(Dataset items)

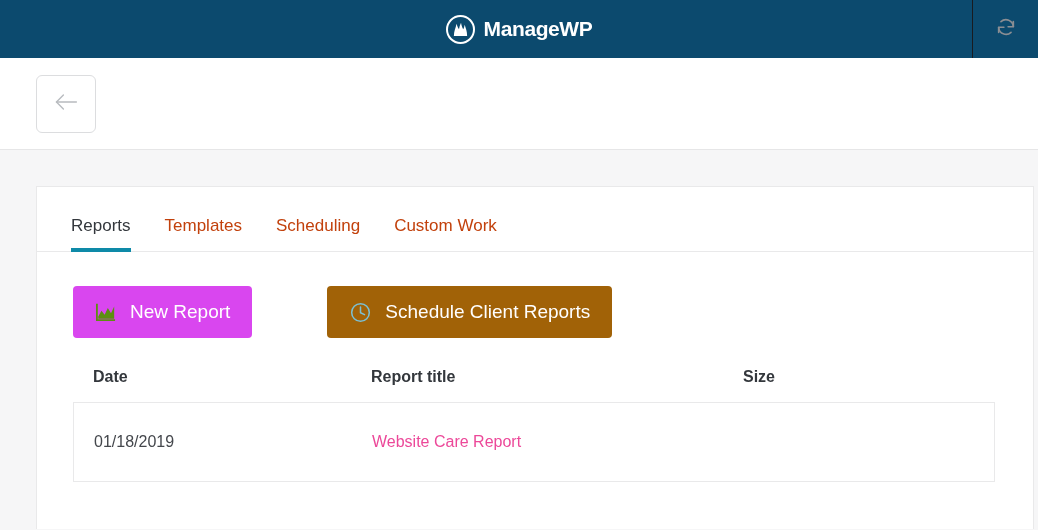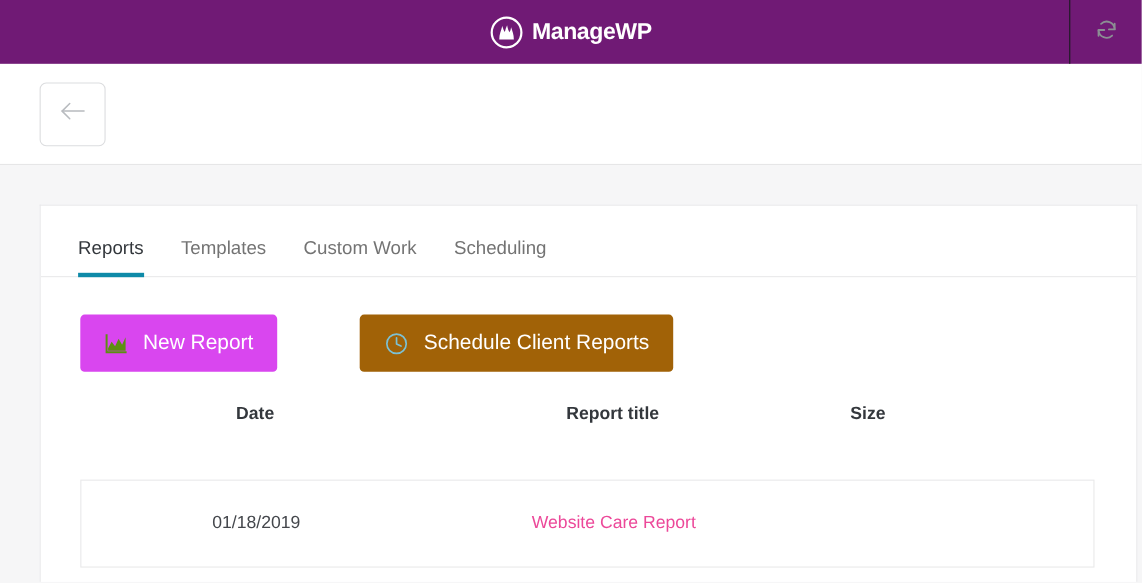--- a/index.html
+++ b/index.html
@@ -16,7 +16,7 @@
   .topbar {
     position: relative;
     height: 58px;
-    background: #701a75;
+    background: #0c4a6e;
     display: flex;
     align-items: center;
     justify-content: center;

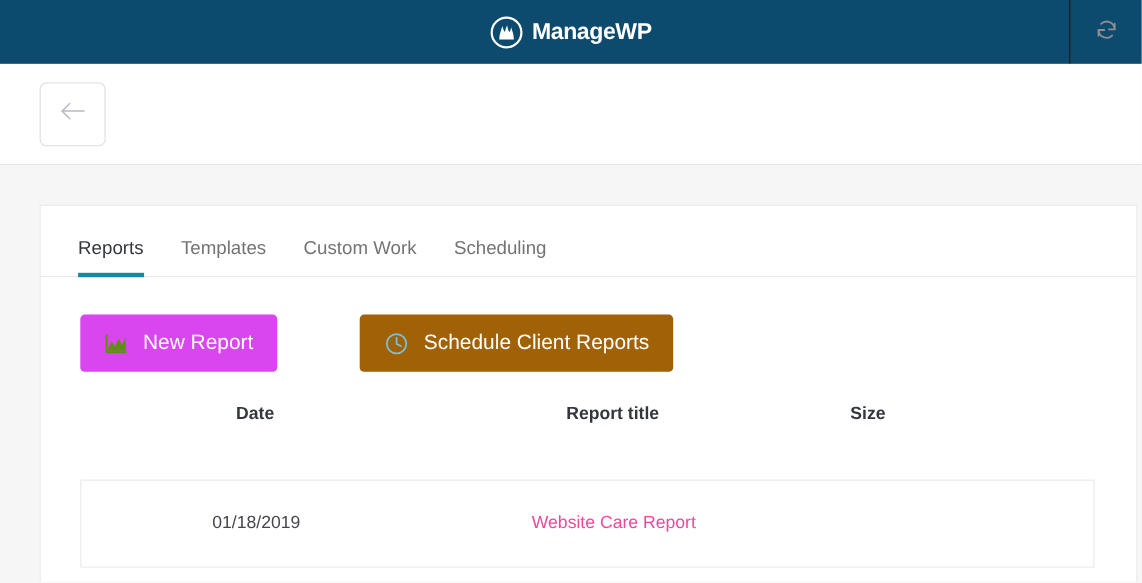--- a/index.html
+++ b/index.html
@@ -99,7 +99,7 @@
   }
   .tab {
     font-size: 17px;
-    color: #737373;
+    color: #c2410c;
     padding: 0 0 15px 0;
     margin-right: 34px;
     cursor: pointer;

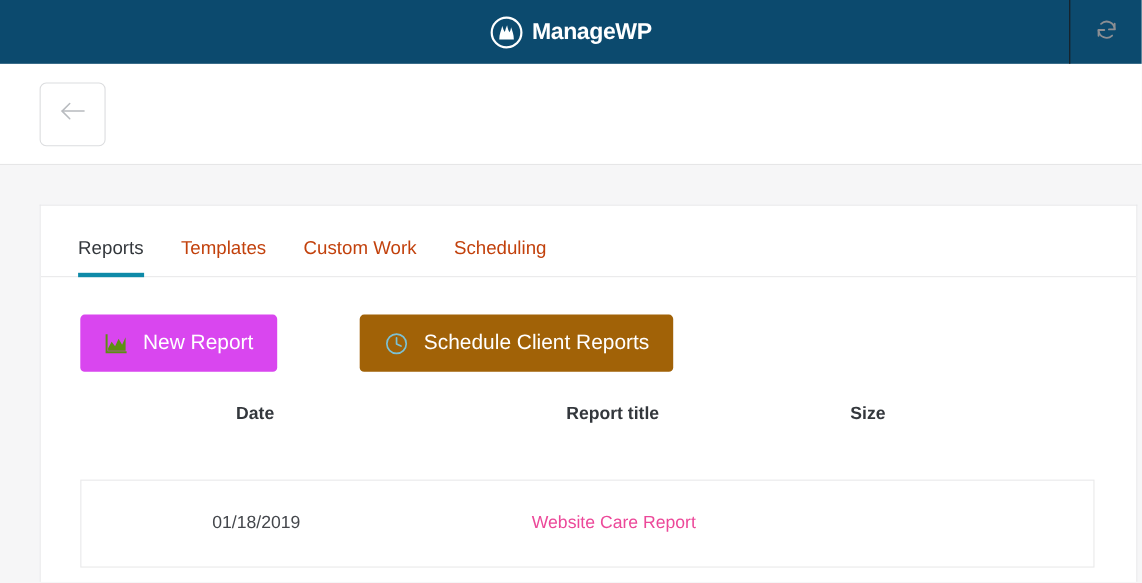--- a/index.html
+++ b/index.html
@@ -224,8 +224,8 @@
     <div class="tabs">
       <div class="tab active">Reports</div>
       <div class="tab">Templates</div>
+      <div class="tab">Scheduling</div>
       <div class="tab">Custom Work</div>
-      <div class="tab">Scheduling</div>
     </div>
 
     <div class="actions">

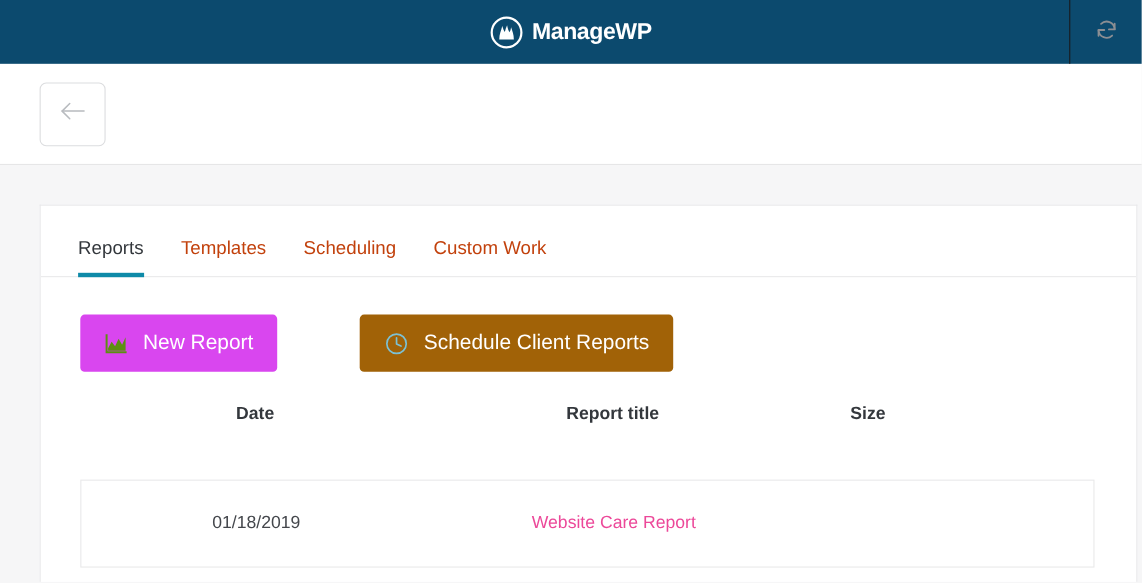--- a/index.html
+++ b/index.html
@@ -145,7 +145,6 @@
   
   .table {
     margin: 30px 38px 0 36px;
-    text-align: center;
   }
   .thead {
     display: flex;

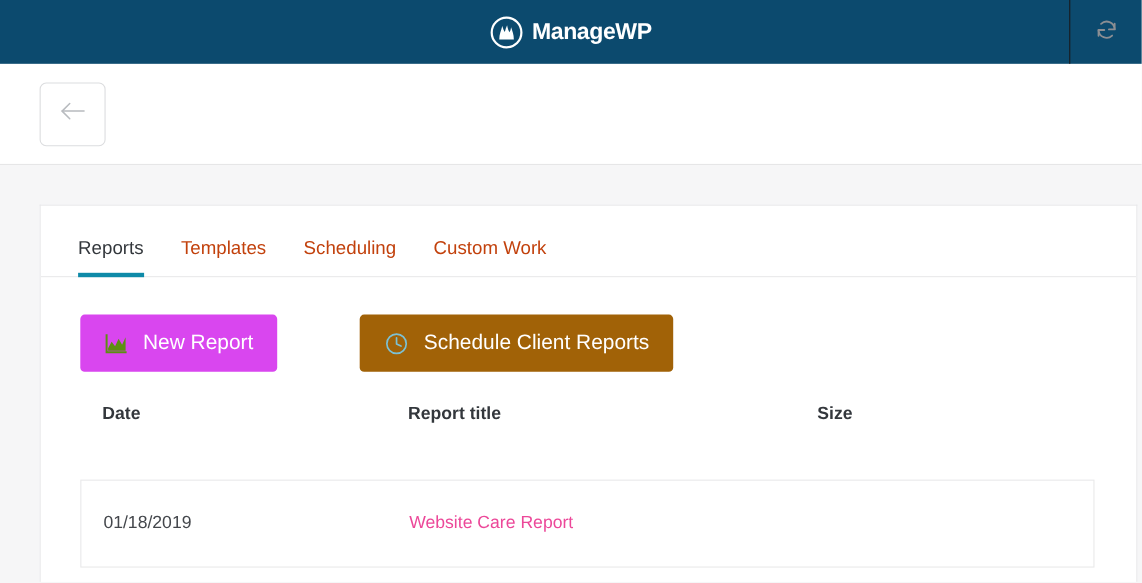--- a/index.html
+++ b/index.html
@@ -168,7 +168,6 @@
     padding-left: 20px;
     border: 1px solid #e9e9ea;
     background: #ffffff;
-    margin-top: 34px;
   }
   .cell {
     font-size: 16px;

*Task details*. Every record should be duplicated exactly, though any picture in it must be left out.

*Task response*.
--- a/index.html
+++ b/index.html
@@ -16,7 +16,7 @@
   .topbar {
     position: relative;
     height: 58px;
-    background: #701a75;
+    background: #0c4a6e;
     display: flex;
     align-items: center;
     justify-content: center;

--- a/index.html
+++ b/index.html
@@ -99,7 +99,7 @@
   }
   .tab {
     font-size: 17px;
-    color: #737373;
+    color: #c2410c;
     padding: 0 0 15px 0;
     margin-right: 34px;
     cursor: pointer;

--- a/index.html
+++ b/index.html
@@ -224,8 +224,8 @@
     <div class="tabs">
       <div class="tab active">Reports</div>
       <div class="tab">Templates</div>
+      <div class="tab">Scheduling</div>
       <div class="tab">Custom Work</div>
-      <div class="tab">Scheduling</div>
     </div>
 
     <div class="actions">

--- a/index.html
+++ b/index.html
@@ -145,7 +145,6 @@
   
   .table {
     margin: 30px 38px 0 36px;
-    text-align: center;
   }
   .thead {
     display: flex;

--- a/index.html
+++ b/index.html
@@ -168,7 +168,6 @@
     padding-left: 20px;
     border: 1px solid #e9e9ea;
     background: #ffffff;
-    margin-top: 34px;
   }
   .cell {
     font-size: 16px;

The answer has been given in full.